The Tom Petty "It's Ab-So-Lute-Ly Backwards" Theory Of Economics

Not long after they had suddenly become rich and famous, around 1980 or so, Tom Petty and the Heartbreakers were contacted by Nike. Someone at Nike had noticed that several members of the band seemed to like to wear Nikes. The band were invited up to Nike headquarters in Seattle to take their pick of the latest Nike stuff. Not just shoes but also jackets and shirts and hats and boots and whatever. All free, of course. Nike's point of view was that these guys wearing that stuff was cheap advertising for them. Whether Nike's reasoning was economically sound or not here, Tom and his band soon had picked out so much really nice free stuff that they were starting to wonder just how best to haul it all back home. A Nike employee said not to worry, ran off and soon re-appeared with all sorts of really nice leather bags. Also free, just in case you wouldn't have assumed that.

It was about this time, as Tom was admiring how beautiful these bags were, with really soft and supple leather and linings inside which were luxurious to the touch and so forth, that he realized that, in his own words, "It's ab-so-lute-ly backwards." It had not been very long ago that the economic circumstances of the band were such that a new pair of sneakers were a purchase which had to be thought about carefully, and their shoes often got holes in them before it seemed practical to replace them. Now that they could afford to buy any new shoes they wanted, more shoes than anyone really needed, and really nice luggage to haul all those shoes around in, they didn't have to anymore. (Whether Tom and his band had been flown up to Seattle and back home again in one of Nike's corporate jets or whether they just dropped in when they were in Seattle on other business, I don't know.)

A few years after that, Stephen King, who had already earned many millions of dollars from his fiction and from movie and television screenplays and screen adaptations of his work, was making his debut as a feature-film director on Maximum Overdrive. In addition to his salaries as director and screenplay author (based on his short story "Trucks"), King got a $1000 per diem during shooting, which he never touched. King was not necessarily what you'd call obese in those days, but he wasn't missing a lot of meals either. Apparently he got all he wanted to eat from the caterers on set, then every evening he would come back to the hotel suite he wasn't paying for and toss the envelope with the tax-free $1000 per diem onto the bed he wasn't using, making a substantial pile of envelopes by the time shooting was done.

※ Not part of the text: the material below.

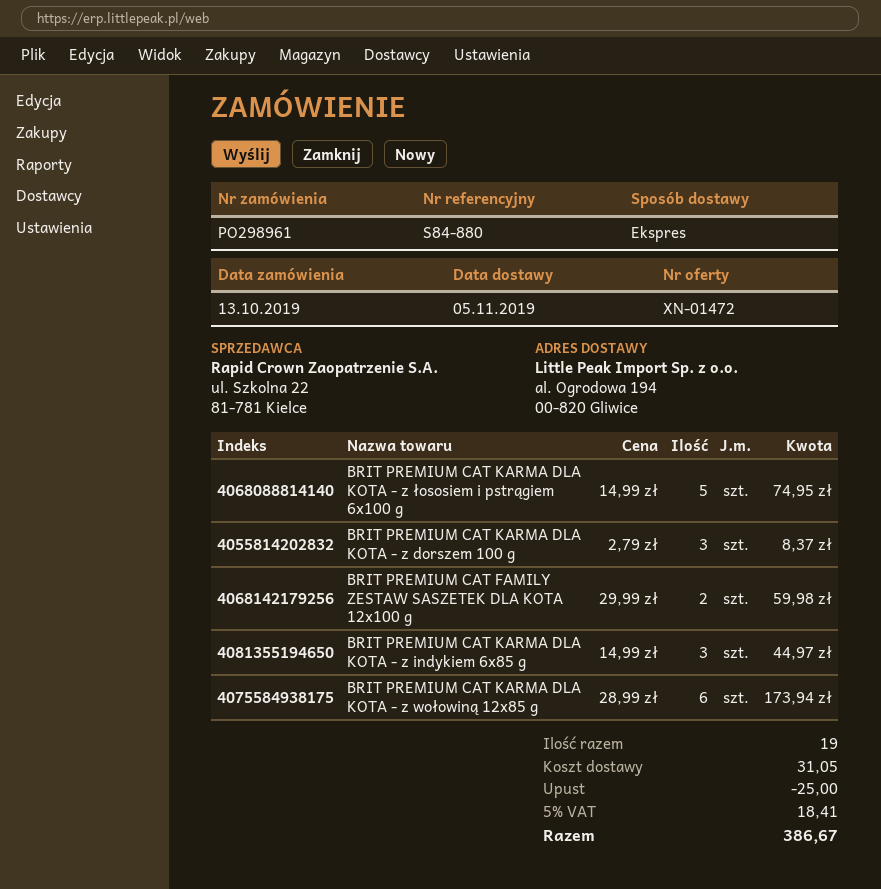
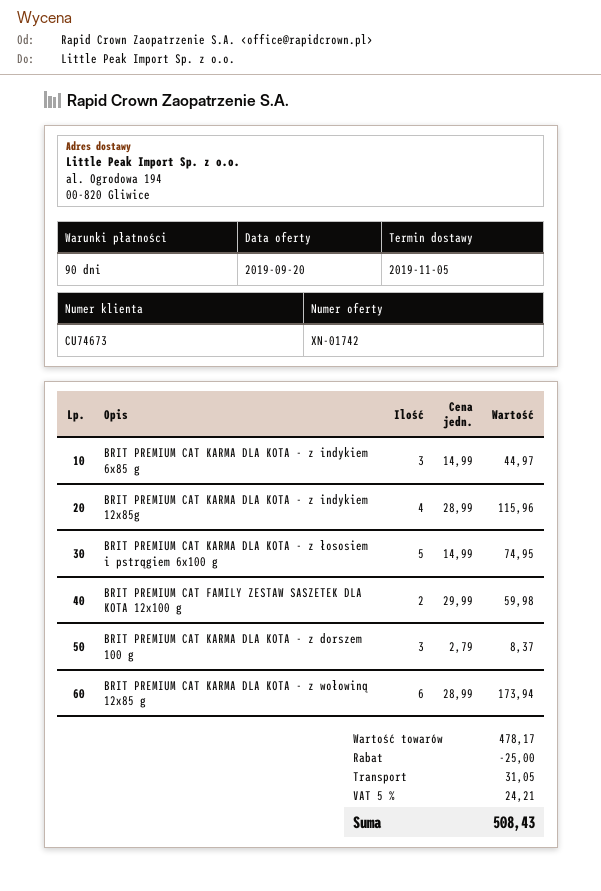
quote number: XN-01472 -> XN-01742
BRIT PREMIUM CAT KARMA DLA KOTA - z indykiem 12x85g: none -> 4 x 28.99 = 115.96
tax: 5% = 18.41 -> 5% = 24.21
total: 386.67 -> 508.43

That was in the mid-80's. Surely the biggest Hollywood per diems today, for, say, George Clooney or Ron Howard or Steven Spielberg, make that $1000 seem pretty pathetic. (You know that villa on Lake Como in Ocean's Twelve where Toulour lived, where Ocean confronted Toulour? In real life that was Clooney's house -- no, excuse me: it was one of his houses. It might still be, I don't know. Maybe in the meantime he's traded up to a fancier Lake Como villa, if there is one.)

It may sound as if I'm enviously sniping at some of the rich and famous, but I'm really not. For one thing, all the people I've mentioned here are rich Democrats. Better them than the Koch brothers. Much better. All I'm saying is that I've discovered a very basic principle of economics, or, to be more precise, that principle was pointed out to me by Tom Petty: if you want to have all sorts of wealth flowing into your possession without your even having to ask for it, the surest way to achieve that is to get into a position where you don't have the slightest need for it.